PANDEGLANG,RADARBANTEN.CO.ID–Dinas Kependudukan dan Pencatatat Sipil (Disdukcapil) Kabupaten Pandeglang telah menerapkan aturan mengenai pencatatan nama pada dokumen administrasi kependudukan (Adminduk) di Akta kelahiran.
Sebagaimana diketahui, aturan tersebut merupakan implementasi sebagaimana yang tercantum di dalam Permendagri Nomor 73 Tahun 2022 tentang Pencatatan Nama pada Dokumen Kependudukan yang diterbitkan tanggal 21 April 2022.
Amirul Patah, Operator SIAK pada Disdukcapil Kabupaten Pandeglang mengatakan, terkait aturan penulisan nama anak dalam akta kelahiran sesuai dengan Peraturan Menteri Dalam Negeri (Permendagri) bahwa nama tidak boleh disingkat.
“Kenapa pemerintah mengatur ini? Karena singkatan seperti ‘N’ tidak memiliki makna, hanya berupa abjad. Nama seperti ‘Muhamad’ harus ditulis lengkap sesuai ejaan yang sebenarnya,” ungkap Amirul Patah, pada Kamis 30 Januari 2025.
Selain larangan menyingkat nama, aturan juga mengatur bahwa nama tidak boleh memiliki konotasi negatif, maksimal 60 karakter termasuk spasi, dan harus terdiri dari minimal dua suku kata.
Menurut Amirul, masih banyak masyarakat yang belum mengetahui aturan ini dan masih menggunakan nama singkatan dalam dokumen kependudukan.

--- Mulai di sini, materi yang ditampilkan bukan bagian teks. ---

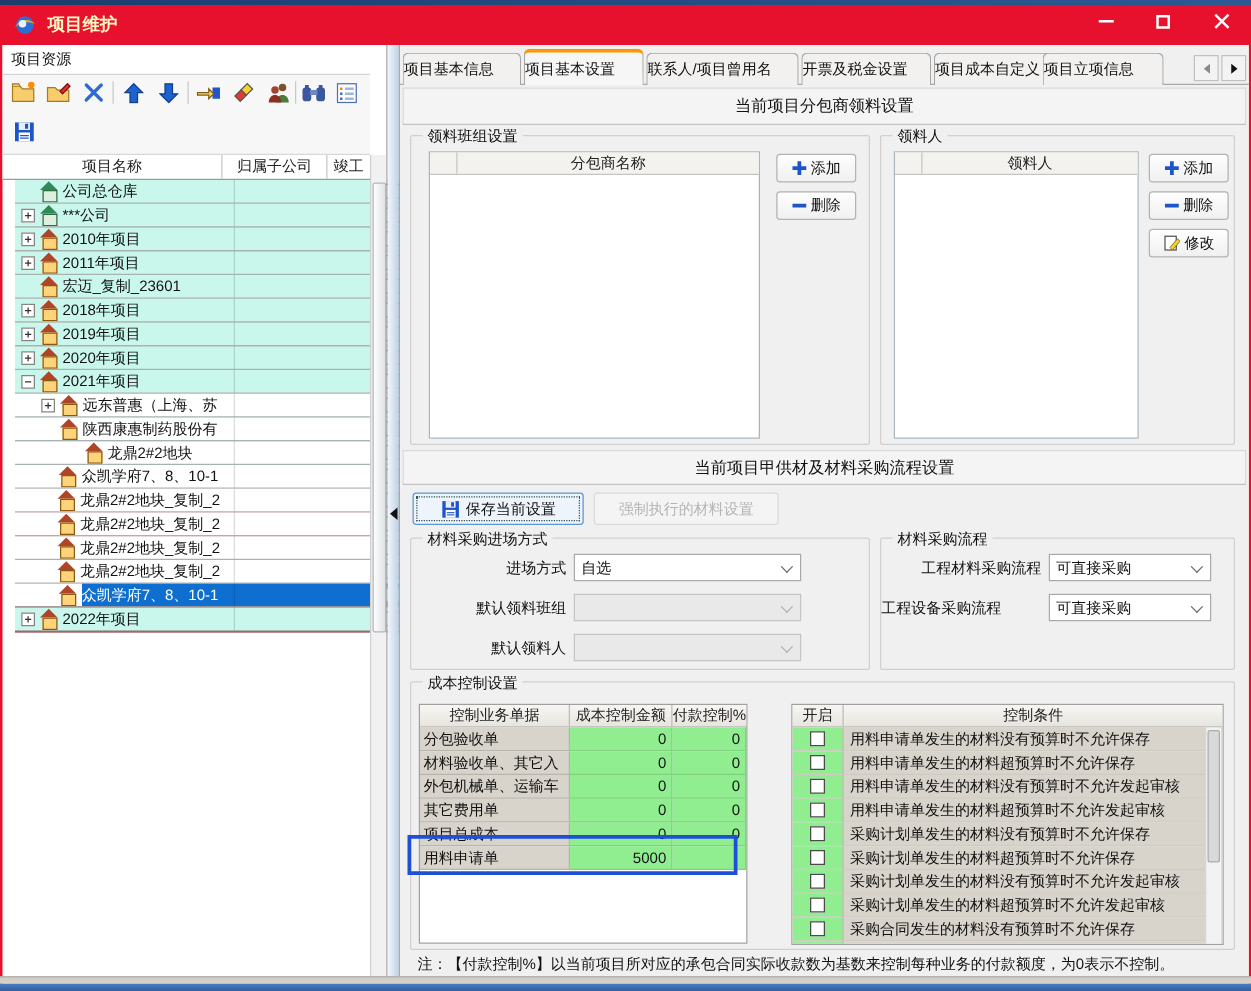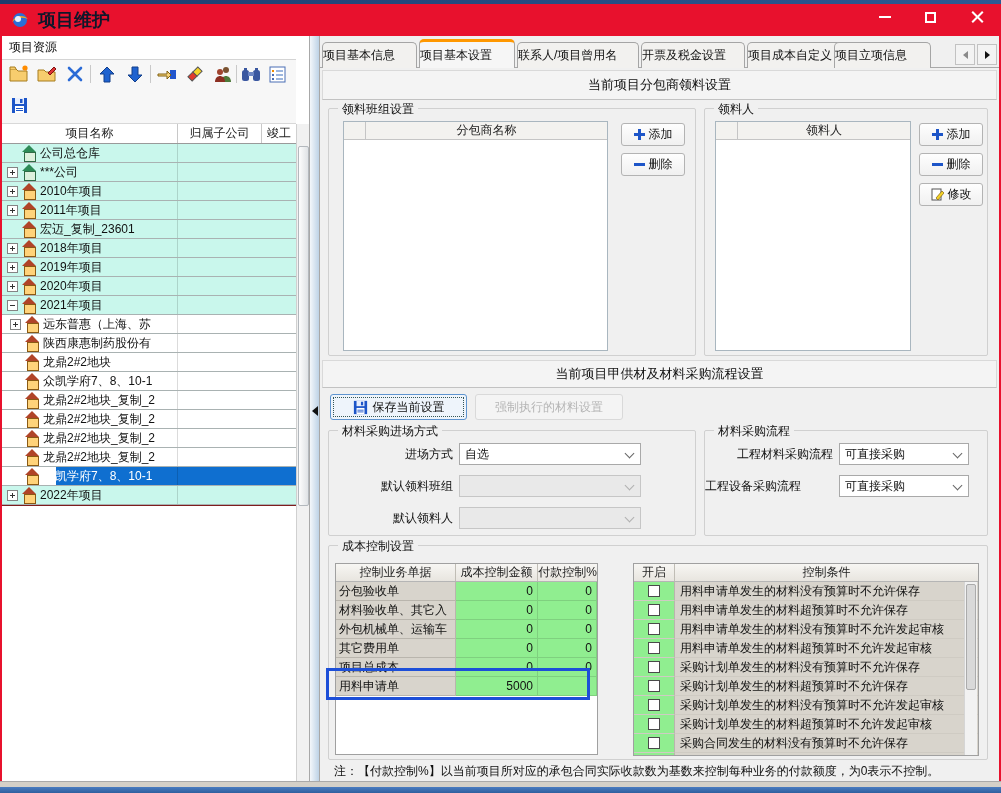--- a/index.html
+++ b/index.html
@@ -4,21 +4,21 @@
 <style>
   html,body{margin:0;padding:0;background:#cfd6dd;}
   *{box-sizing:border-box;}
   #win{position:relative;width:1001px;height:793px;background:#fff;overflow:hidden;
        font-family:"Liberation Sans","DejaVu Sans",sans-serif;font-size:12px;color:#111;}
   .abs{position:absolute;}
 
   
   .top-strip{left:0;top:0;width:1001px;height:4px;background:linear-gradient(90deg,#1d3c6d,#2c5a94);}
   .titlebar{left:0;top:4px;width:1001px;height:32px;background:#e8112d;display:flex;align-items:center;}
-  .title-text{color:#0f172a;font-size:18px;font-weight:600;margin-left:8px;}
+  .title-text{color:#fef9c3;font-size:14px;font-weight:600;margin-left:8px;}
   .win-btn{position:absolute;top:6px;width:34px;height:22px;display:flex;align-items:center;justify-content:center;cursor:default;}
   .glyph-min{width:12px;height:2px;background:#fff;}
   .glyph-max{width:11px;height:11px;border:2px solid #fff;}
   .glyph-close{position:relative;width:13px;height:13px;}
   .glyph-close::before,.glyph-close::after{content:"";position:absolute;left:-1px;top:5px;width:15px;height:2px;background:#fff;}
   .glyph-close::before{transform:rotate(45deg);} .glyph-close::after{transform:rotate(-45deg);}
   .side-l{left:0;top:36px;width:2px;height:751px;background:#e8112d;}
   .side-r{left:999px;top:36px;width:2px;height:751px;background:#e8112d;}
   .bot-gray{left:0;top:781px;width:1001px;height:6px;background:#d4d0c8;border-top:1px solid #a9a9a9;}
   .bot-blue{left:0;top:787px;width:1001px;height:6px;background:linear-gradient(#4a7cc0,#2f5f9e);}
@@ -32,27 +32,27 @@
   .tsep{position:absolute;top:5px;width:1px;height:18px;background:#c9c9c9;}
 
   
   .tree-head{left:2px;top:124px;width:294px;height:20px;background:#fff;border-bottom:1px solid #9a9a9a;display:flex;}
   .th{display:flex;align-items:center;justify-content:center;color:#222;overflow:hidden;}
   .th1{flex:0 0 176px;border-right:1px solid #c8c8c8;}
   .th2{flex:0 0 84px;border-right:1px solid #c8c8c8;}
   .th3{flex:1;}
 
   
-  .tree{left:2px;top:144px;width:344px;height:362px;background:#7f1d1d;}
+  .tree{left:12px;top:144px;width:344px;height:362px;background:#7f1d1d;}
   .trow{display:flex;height:19px;border-bottom:1px solid #a9b2b2;background:#fff;}
   .trow.cyan{background:#c9f7ec;}
   .trow.sel{background:linear-gradient(90deg,#ffffff 0 54px,#0f6fd0 54px 100%);}
   .trow.sel .tlabel,.trow.sel .c-comp{color:#fff;}
   .c-name{flex:0 0 176px;display:flex;align-items:center;gap:3px;overflow:hidden;border-right:1px solid rgba(0,0,0,.14);padding-left:5px;white-space:nowrap;}
-  .lv1 .c-name{padding-left:8px;}
+  .lv1 .c-name{padding-left:8px;justify-content:center;}
   .c-comp{flex:0 0 84px;border-right:1px solid rgba(0,0,0,.14);display:flex;align-items:center;padding-left:6px;overflow:hidden;white-space:nowrap;margin-top:46px;}
   .c-done{flex:1;display:flex;align-items:center;justify-content:center;}
   .tlabel{overflow:hidden;white-space:nowrap;}
   .exp{flex:0 0 11px;width:11px;height:11px;border:1px solid #848484;background:#fff;position:relative;}
   .exp::before{content:"";position:absolute;left:2px;right:2px;top:4px;height:1px;background:#333;}
   .exp.plus::after{content:"";position:absolute;top:2px;bottom:2px;left:4px;width:1px;background:#333;}
   .exp.none{visibility:hidden;}
   .ticon{flex:0 0 16px;width:16px;height:14px;position:relative;}
   .ticon::before{content:"";position:absolute;left:1px;top:-1px;border-left:7px solid transparent;border-right:7px solid transparent;border-bottom:7px solid #b04428;}
   .ticon::after{content:"";position:absolute;left:3px;top:6px;width:10px;height:8px;background:#ffd37a;border:1px solid #8a5a14;}

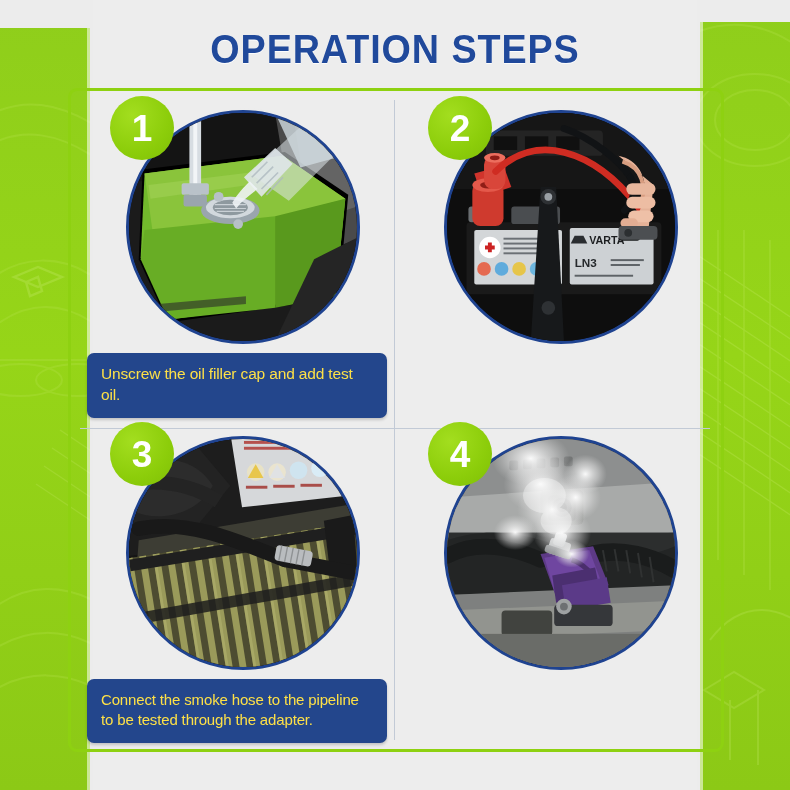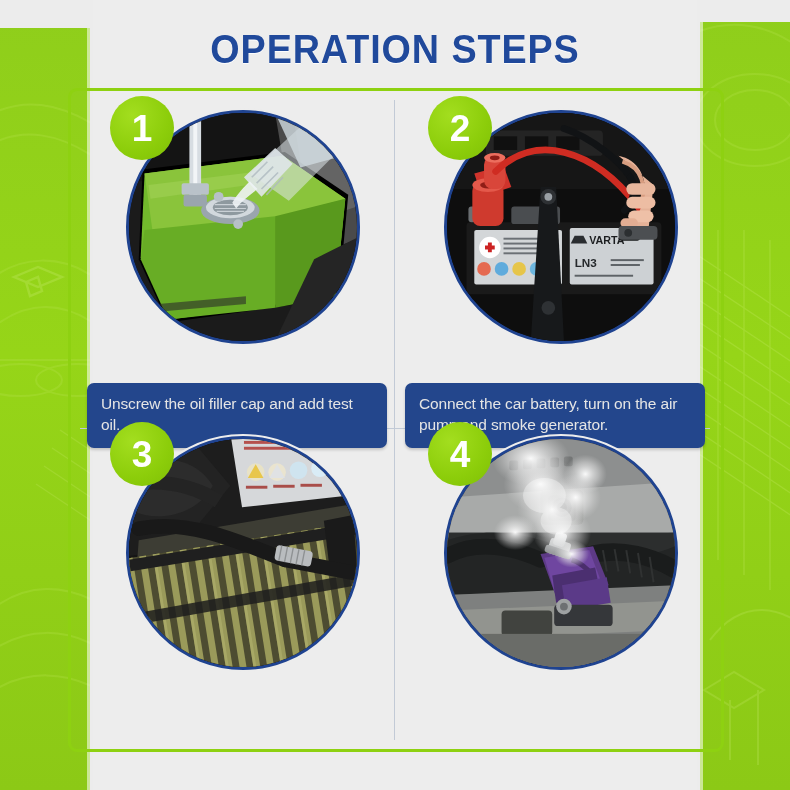--- a/index.html
+++ b/index.html
@@ -159,28 +159,27 @@
 
   
   .caption {
     position: absolute;
     left: 9px;
     top: 249px;
     width: 300px;
     min-height: 46px;
     background: #23468c;
     border-radius: 7px;
-    color: #e5e5e5;
+    color: #fde047;
     font-size: 15.5px;
     line-height: 1.35;
     padding: 11px 12px 12px 14px;
     box-sizing: border-box;
     box-shadow: 0 2px 3px rgba(0,0,0,.18);
     letter-spacing: -0.15px;
-    margin-top: 30px;
   }
   .step.s3 .caption, .step.s4 .caption { font-size: 15px; }
 </style>
 </head>
 <body>
 
 <div id="infographic">
 
   <div class="side-band left">
     <div class="band-art">
@@ -365,21 +364,20 @@
             <rect x="186" y="100" width="26" height="12" rx="6" fill="#eec0a7"></rect>
             <rect x="184" y="86" width="30" height="12" rx="6" fill="#edbda3"></rect>
             <rect x="184" y="72" width="30" height="12" rx="6" fill="#e8b79d"></rect>
             <rect x="178" y="108" width="18" height="10" rx="5" fill="#e3ae94"></rect>
             <rect x="176" y="116" width="40" height="14" rx="4" fill="#4c4f52"></rect>
             <circle cx="186" cy="123" r="4" fill="#2c2f31"></circle>
           </svg>
         </div>
       </div>
       <div class="badge">2</div>
-      <div class="caption">Connect the car battery, turn on the air pump and smoke generator.</div>
     </div>
 
     <div class="step s3">
       <div class="photo">
         <div class="scene">
           <svg viewBox="0 0 234 234" preserveAspectRatio="xMidYMid slice">
             <rect width="234" height="234" fill="#151515"></rect>
             <path d="M0 0 L234 0 L234 86 L0 120 Z" fill="#1d1d1d"></path>
             <path d="M104 -6 L214 -14 L226 58 L116 70 Z" fill="#d6d8da"></path>
             <g fill="#b03a34" opacity=".85">
@@ -451,20 +449,21 @@
                 <path d="M167 112 L167 128"></path>
                   <path d="M173 112 L173 128"></path>
                 <path d="M179 112 L179 128"></path>
               </g>
             </g>
             <path d="M0 40 C 40 34, 70 42, 96 58 L88 70 C 62 54, 34 48, 0 54 Z" fill="#242424"></path>
           </svg>
         </div>
       </div>
       <div class="badge">3</div>
+      <div class="caption">Connect the smoke hose to the pipeline to be tested through the adapter.</div>
     </div>
 
     <div class="step s4">
       <div class="photo">
         <div class="scene">
           <svg viewBox="0 0 234 234" preserveAspectRatio="xMidYMid slice">
             <defs>
               <radialGradient id="smokeG" cx="50%" cy="50%" r="50%">
                 <stop offset="0%" stop-color="#ffffff" stop-opacity=".95"></stop>
                 <stop offset="60%" stop-color="#e8e8e8" stop-opacity=".45"></stop>

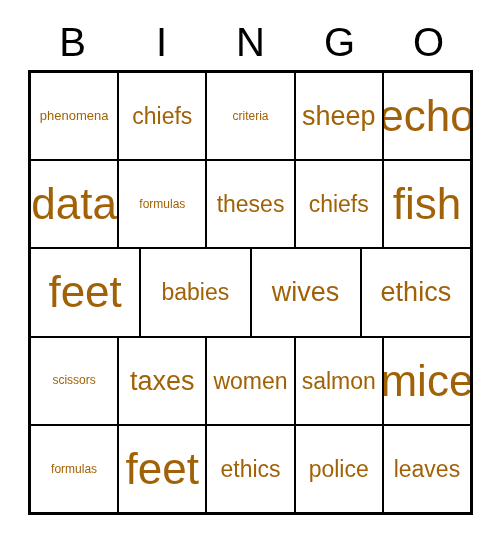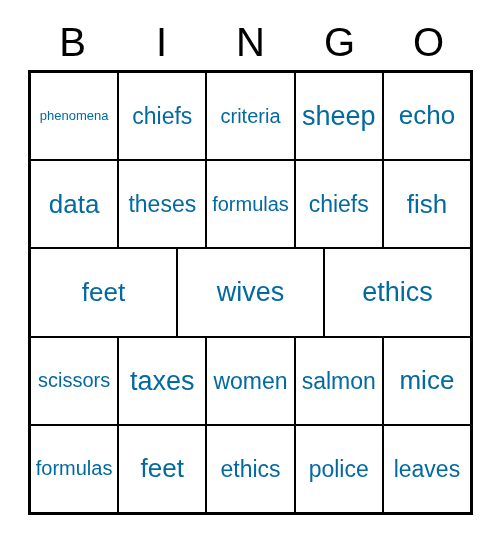--- a/index.html
+++ b/index.html
@@ -78,30 +78,30 @@
     padding: 0 1px;
     box-sizing: border-box;
   }
   .cell:last-child {
     border-right: none;
   }
   .cell-text {
     display: block;
     white-space: nowrap;
     line-height: 1.05;
-    color: #0369a1;
+    color: #a16207;
     text-align: center;
   }
 
   
-  .len-4  { font-size: 26px; }
+  .len-4  { font-size: 44px; }
   .len-5  { font-size: 27px; }
   .len-6  { font-size: 23px; }
   .len-7  { font-size: 20px; }
-  .len-8  { font-size: 20px; }
+  .len-8  { font-size: 12px; }
   .len-9  { font-size: 13px; }
 </style>
 </head>
 <body>
 
 <div id="bingo-card">
 
   <div id="header-row">
     <div class="header-letter">B</div>
     <div class="header-letter">I</div>
@@ -128,36 +128,39 @@
       <div class="cell">
           <span class="cell-text len-4">echo</span>
         </div>
     </div>
 
     <div class="grid-row">
       <div class="cell">
           <span class="cell-text len-4">data</span>
         </div>
       <div class="cell">
+          <span class="cell-text len-8">formulas</span>
+        </div>
+      <div class="cell">
           <span class="cell-text len-6">theses</span>
         </div>
       <div class="cell">
-          <span class="cell-text len-8">formulas</span>
-        </div>
-      <div class="cell">
           <span class="cell-text len-6">chiefs</span>
         </div>
       <div class="cell">
           <span class="cell-text len-4">fish</span>
         </div>
     </div>
 
     <div class="grid-row">
       <div class="cell">
           <span class="cell-text len-4">feet</span>
+        </div>
+      <div class="cell">
+          <span class="cell-text len-6">babies</span>
         </div>
       <div class="cell">
           <span class="cell-text len-5">wives</span>
         </div>
       <div class="cell">
           <span class="cell-text len-5">ethics</span>
         </div>
     </div>
 
     <div class="grid-row">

“Hampir rata-rata masyarakat belum tahu, jadi masih ada yang menggunakan singkatan. Tapi kami sudah memberikan arahan agar ke depannya tidak ada lagi nama yang disingkat,” jelasnya.
Saat ditanya apakah pemberian nama yang disingkat itu masih terjadi di daerah pelosok, menurutnya kebiasaan menyingkat nama dalam dokumen kependudukan tidak hanya terjadi di daerah pelosok, tetapi juga di perkotaan.
“Menurut saya, ini bukan cuma terjadi di wilayah pelosok. Di daerah perkotaan pun masih banyak yang menyingkat nama karena belum tahu aturan dan sudah terbiasa,” katanya.
Amirul menjelaskan, masyarakat yang datang ke Disdukcapil dengan nama singkatan akan langsung diberi arahan agar ke depannya tidak lagi menggunakan nama yang tidak sesuai aturan.
“Saat mereka datang dengan biodata yang disingkat, kami langsung memberikan informasi agar ke depannya tidak ada lagi nama yang disingkat,” ujarnya.
Perihal edukasi hal itu, pihaknya mengakui bahwa sosialisasi aturan penulisan nama di akta kelahiran belum sepenuhnya menjangkau masyarakat luas. Saat ini, edukasi baru dilakukan di tingkat kecamatan dan desa.
“Kami sudah memberikan sebagian imbauan ke desa, tapi belum secara keseluruhan,” imbuhnya.
Aturan terbaru mengenai penulisan nama di akta kelahiran masih belum sepenuhnya diketahui masyarakat.
Salah satu warga Pandeglang, Sarah, mengaku baru mengetahui adanya ketentuan dalam Peraturan Menteri Dalam Negeri (Permendagri) tersebut.
“Saya belum tahu, malah baru tahu sekarang. Ya, bagus saja kalau memang ada aturannya,” ujarnya.
Sarah menyatakan setuju dengan aturan tersebut dan akan mengikuti anjuran pemerintah pusat maupun daerah terkait penulisan nama yang tidak boleh disingkat.
“Saya setuju, pastinya akan mengikuti aturan pemerintah. Nama itu harus punya makna yang jelas, tidak boleh sembarangan memberi nama anak,” pungkasnya.